[[ INFORMATION open ]]

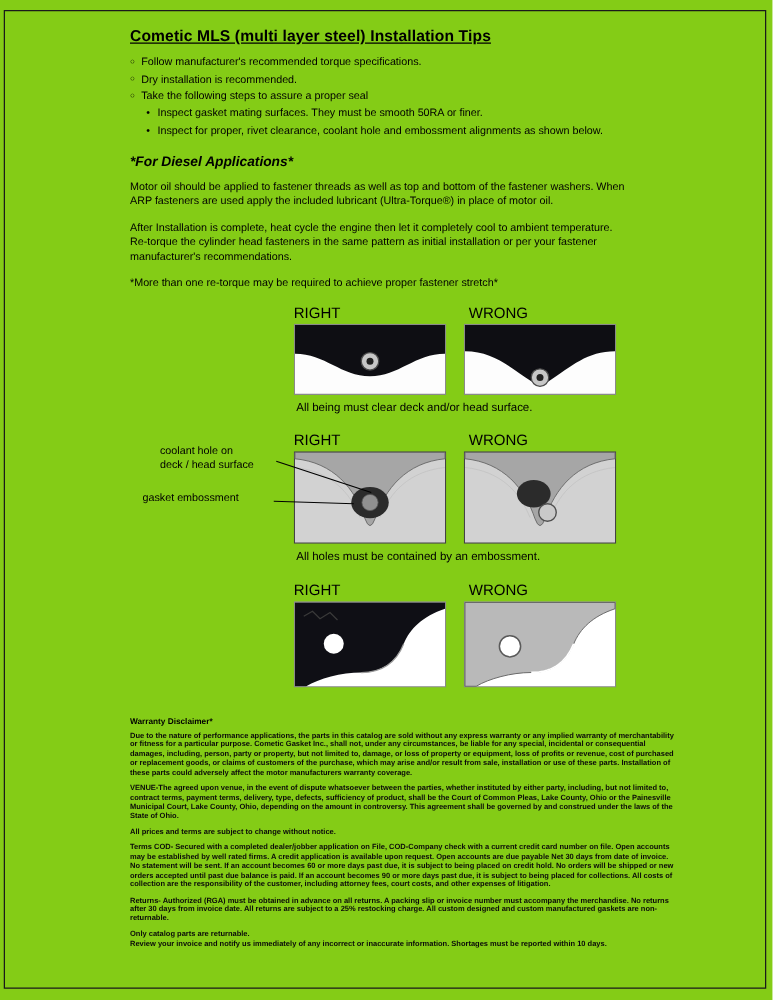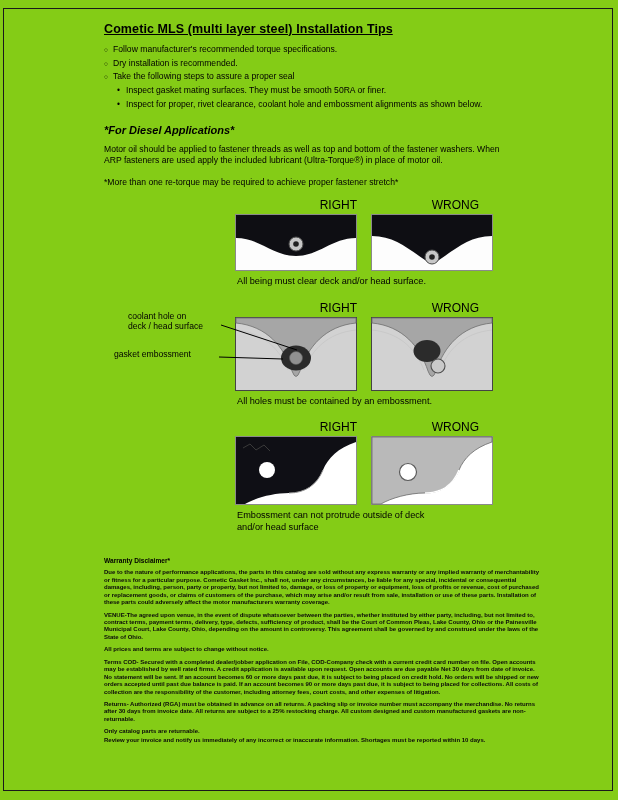--- a/index.html
+++ b/index.html
@@ -88,6 +88,7 @@
 
     <h2 class="diesel-h">*For Diesel Applications*</h2>
     <p class="body-p">Motor oil should be applied to fastener threads as well as top and bottom of the fastener washers. When ARP fasteners are used apply the included lubricant (Ultra-Torque®) in place of motor oil.</p>
+    <p class="body-p">After Installation is complete, heat cycle the engine then let it completely cool to ambient temperature. Re-torque the cylinder head fasteners in the same pattern as initial installation or per your fastener manufacturer's recommendations.</p>
     <p class="body-p note-p">*More than one re-torque may be required to achieve proper fastener stretch*</p>
 
     <div class="figs">

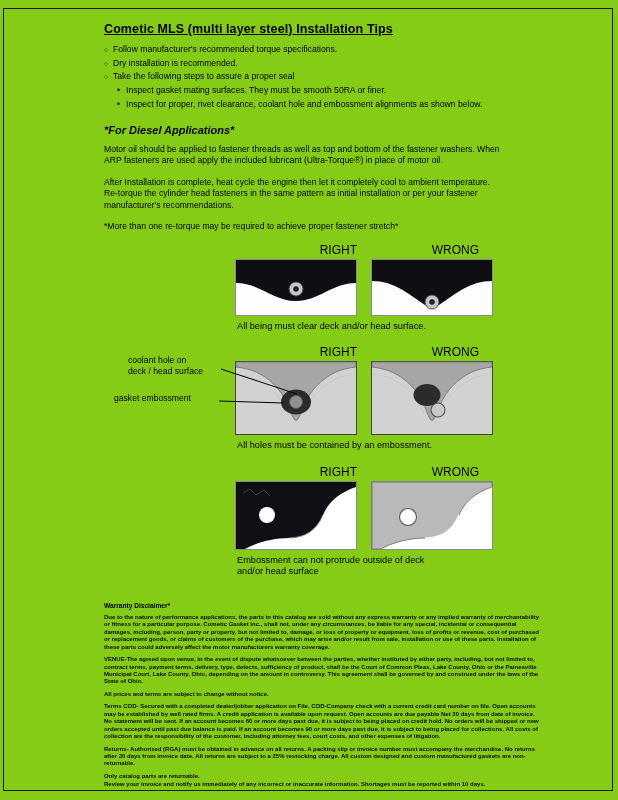--- a/index.html
+++ b/index.html
@@ -32,8 +32,8 @@
   .figs { margin-top:10px; }
   .fig-row { position:relative; }
   .fig-labels {
-    display:grid; grid-template-columns:122px 122px; gap:0;
-    margin-left:131px; text-align:right; font-size:12px; margin-bottom:2px;
+    display:grid; grid-template-columns:122px 122px; gap:18px;
+    margin-left:131px; text-align:left; font-size:12px; margin-bottom:2px;
   }
   .fig-panels { display:grid; grid-template-columns:122px 122px; gap:14px; margin-left:131px; }
   .panel { display:block; }

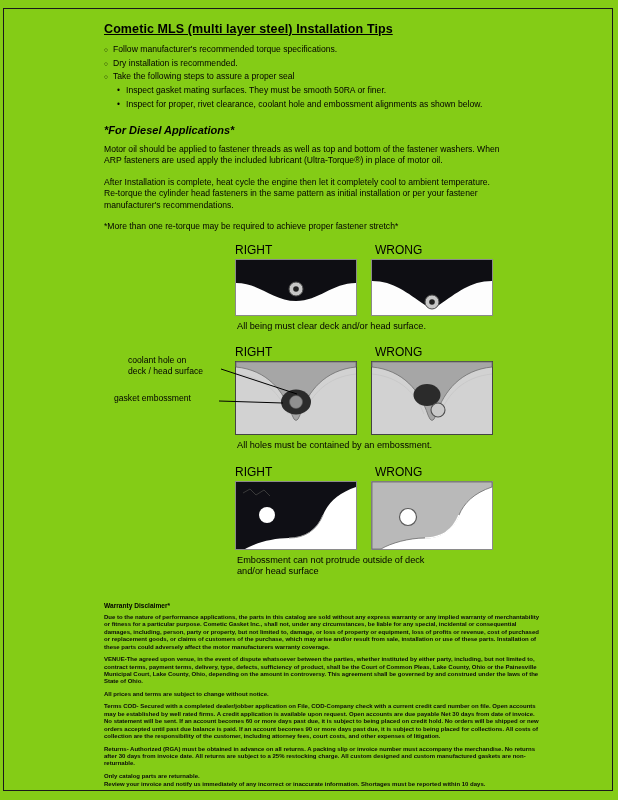--- a/index.html
+++ b/index.html
@@ -168,7 +168,6 @@
             <circle cx="37" cy="36" r="8.5" fill="#ffffff" stroke="#5a5a5a" stroke-width="1.2"></circle>
           </svg>
         </div>
-        <div class="fig-caption narrow">Embossment can not protrude outside of deck and/or head surface</div>
       </div>
 
     </div>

[[ INFORMATION closed ]]

- _REQUIRED ACTION_
Copy the records above exactly, omitting every picture.

- _TASK ANSWER_
--- a/index.html
+++ b/index.html
@@ -88,6 +88,7 @@
 
     <h2 class="diesel-h">*For Diesel Applications*</h2>
     <p class="body-p">Motor oil should be applied to fastener threads as well as top and bottom of the fastener washers. When ARP fasteners are used apply the included lubricant (Ultra-Torque®) in place of motor oil.</p>
+    <p class="body-p">After Installation is complete, heat cycle the engine then let it completely cool to ambient temperature. Re-torque the cylinder head fasteners in the same pattern as initial installation or per your fastener manufacturer's recommendations.</p>
     <p class="body-p note-p">*More than one re-torque may be required to achieve proper fastener stretch*</p>
 
     <div class="figs">

--- a/index.html
+++ b/index.html
@@ -32,8 +32,8 @@
   .figs { margin-top:10px; }
   .fig-row { position:relative; }
   .fig-labels {
-    display:grid; grid-template-columns:122px 122px; gap:0;
-    margin-left:131px; text-align:right; font-size:12px; margin-bottom:2px;
+    display:grid; grid-template-columns:122px 122px; gap:18px;
+    margin-left:131px; text-align:left; font-size:12px; margin-bottom:2px;
   }
   .fig-panels { display:grid; grid-template-columns:122px 122px; gap:14px; margin-left:131px; }
   .panel { display:block; }

--- a/index.html
+++ b/index.html
@@ -168,7 +168,6 @@
             <circle cx="37" cy="36" r="8.5" fill="#ffffff" stroke="#5a5a5a" stroke-width="1.2"></circle>
           </svg>
         </div>
-        <div class="fig-caption narrow">Embossment can not protrude outside of deck and/or head surface</div>
       </div>
 
     </div>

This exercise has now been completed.